-- DATA FOR THIS TASK follows --

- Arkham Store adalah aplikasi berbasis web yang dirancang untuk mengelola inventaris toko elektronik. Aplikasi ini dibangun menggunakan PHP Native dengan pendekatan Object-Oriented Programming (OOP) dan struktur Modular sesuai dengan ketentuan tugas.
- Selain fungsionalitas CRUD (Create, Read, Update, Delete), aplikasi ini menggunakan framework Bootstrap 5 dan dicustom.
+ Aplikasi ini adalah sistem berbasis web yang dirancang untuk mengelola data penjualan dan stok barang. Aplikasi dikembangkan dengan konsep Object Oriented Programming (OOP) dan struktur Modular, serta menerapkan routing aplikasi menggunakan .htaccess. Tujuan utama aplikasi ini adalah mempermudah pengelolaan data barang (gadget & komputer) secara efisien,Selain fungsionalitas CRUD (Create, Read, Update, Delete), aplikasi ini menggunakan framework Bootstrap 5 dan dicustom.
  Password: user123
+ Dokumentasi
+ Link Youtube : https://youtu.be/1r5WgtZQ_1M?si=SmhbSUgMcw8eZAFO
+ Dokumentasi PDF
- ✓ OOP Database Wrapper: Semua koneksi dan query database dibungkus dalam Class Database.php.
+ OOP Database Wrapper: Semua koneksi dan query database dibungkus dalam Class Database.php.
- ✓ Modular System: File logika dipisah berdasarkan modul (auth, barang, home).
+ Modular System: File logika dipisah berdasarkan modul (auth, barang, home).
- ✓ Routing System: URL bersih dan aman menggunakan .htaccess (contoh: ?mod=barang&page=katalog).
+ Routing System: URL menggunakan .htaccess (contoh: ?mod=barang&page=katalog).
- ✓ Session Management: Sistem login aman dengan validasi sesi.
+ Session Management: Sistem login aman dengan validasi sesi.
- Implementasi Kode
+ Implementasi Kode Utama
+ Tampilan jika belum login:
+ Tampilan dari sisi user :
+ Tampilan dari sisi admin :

-- DATA FOR THIS TASK concluded --
-- DATA FOR THIS TASK follows --

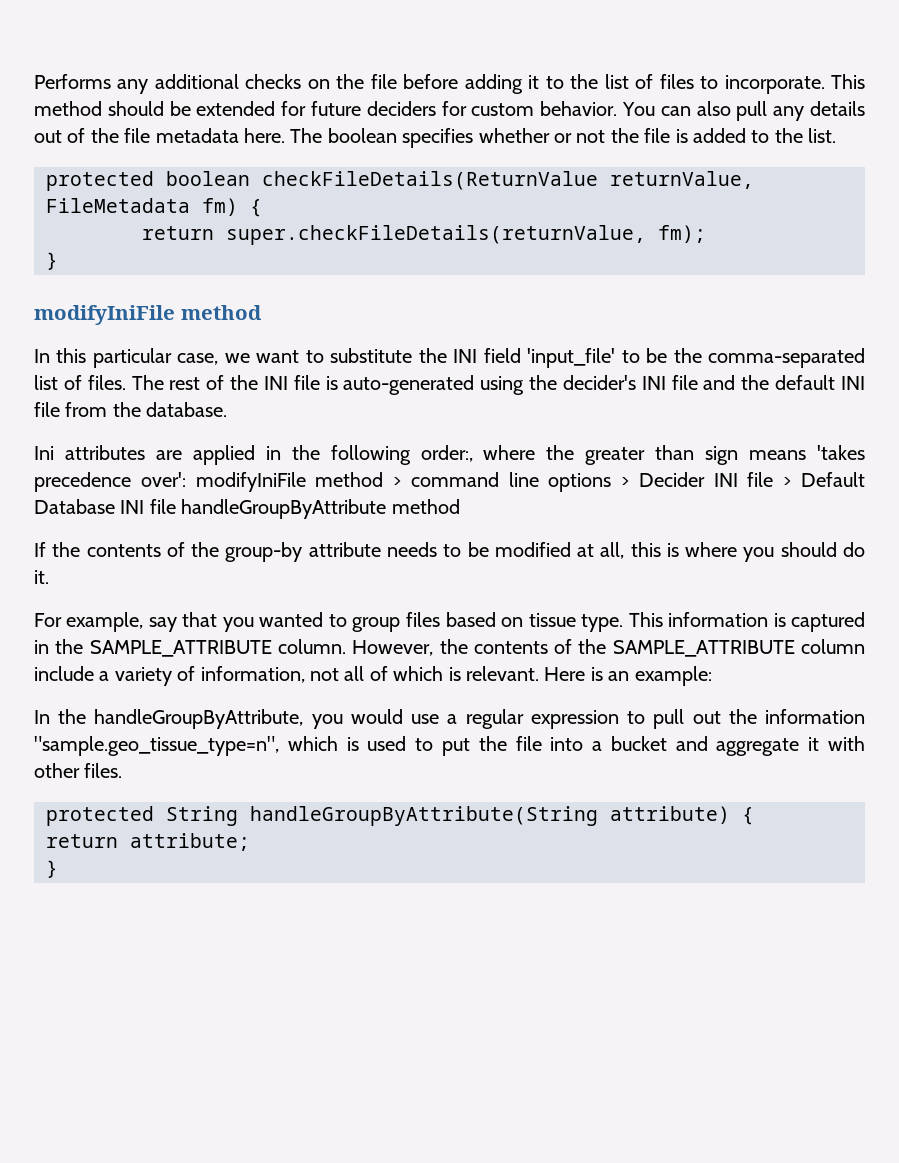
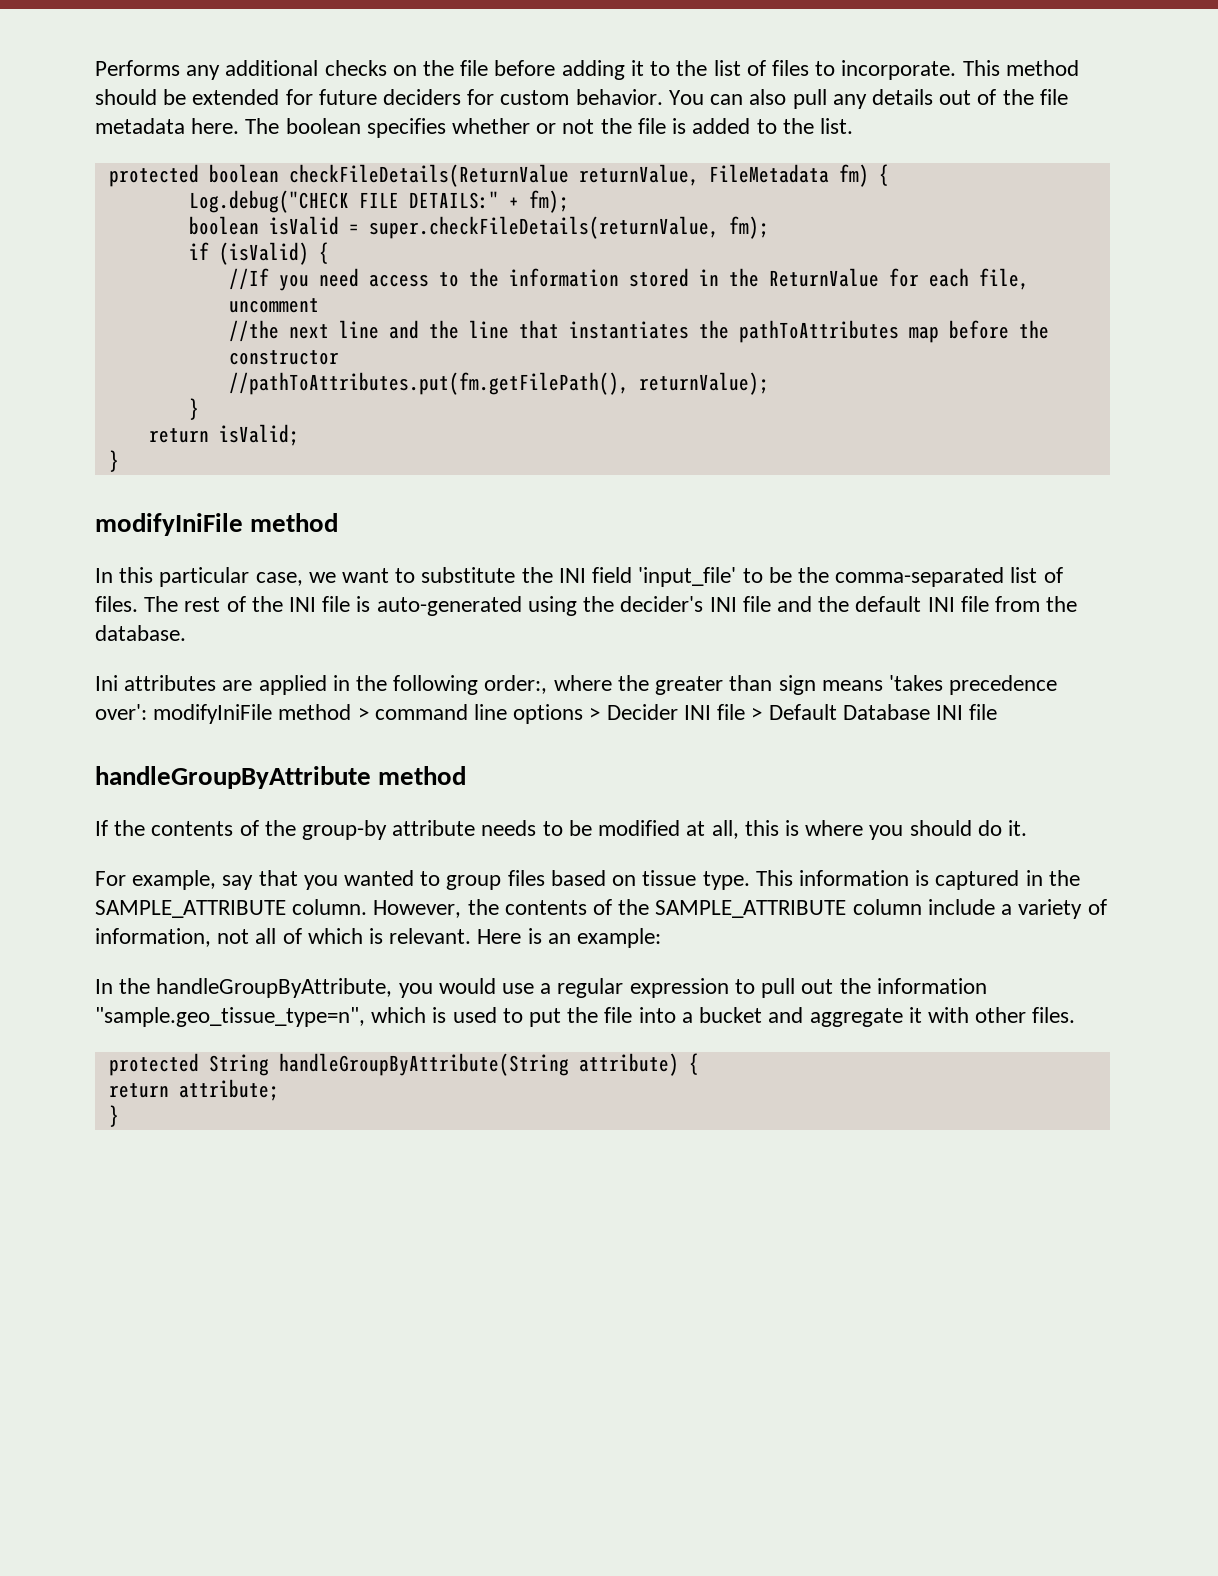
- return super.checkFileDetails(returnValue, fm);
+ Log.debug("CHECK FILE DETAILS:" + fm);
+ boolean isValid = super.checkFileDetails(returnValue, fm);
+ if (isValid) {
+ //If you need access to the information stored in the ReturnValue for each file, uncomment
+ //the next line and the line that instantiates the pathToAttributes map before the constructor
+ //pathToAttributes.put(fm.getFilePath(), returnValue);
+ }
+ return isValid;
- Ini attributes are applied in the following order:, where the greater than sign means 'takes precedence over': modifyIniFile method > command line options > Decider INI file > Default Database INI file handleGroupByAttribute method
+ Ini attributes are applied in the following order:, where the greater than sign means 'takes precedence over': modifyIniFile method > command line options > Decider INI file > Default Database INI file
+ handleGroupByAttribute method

-- DATA FOR THIS TASK concluded --

PROBLEM DETAILS:
Track down every line of the material containing the string "logika", and copy it.

WRITTEN RESPONSE:
- ✓ Modular System: File logika dipisah berdasarkan modul (auth, barang, home).
+ Modular System: File logika dipisah berdasarkan modul (auth, barang, home).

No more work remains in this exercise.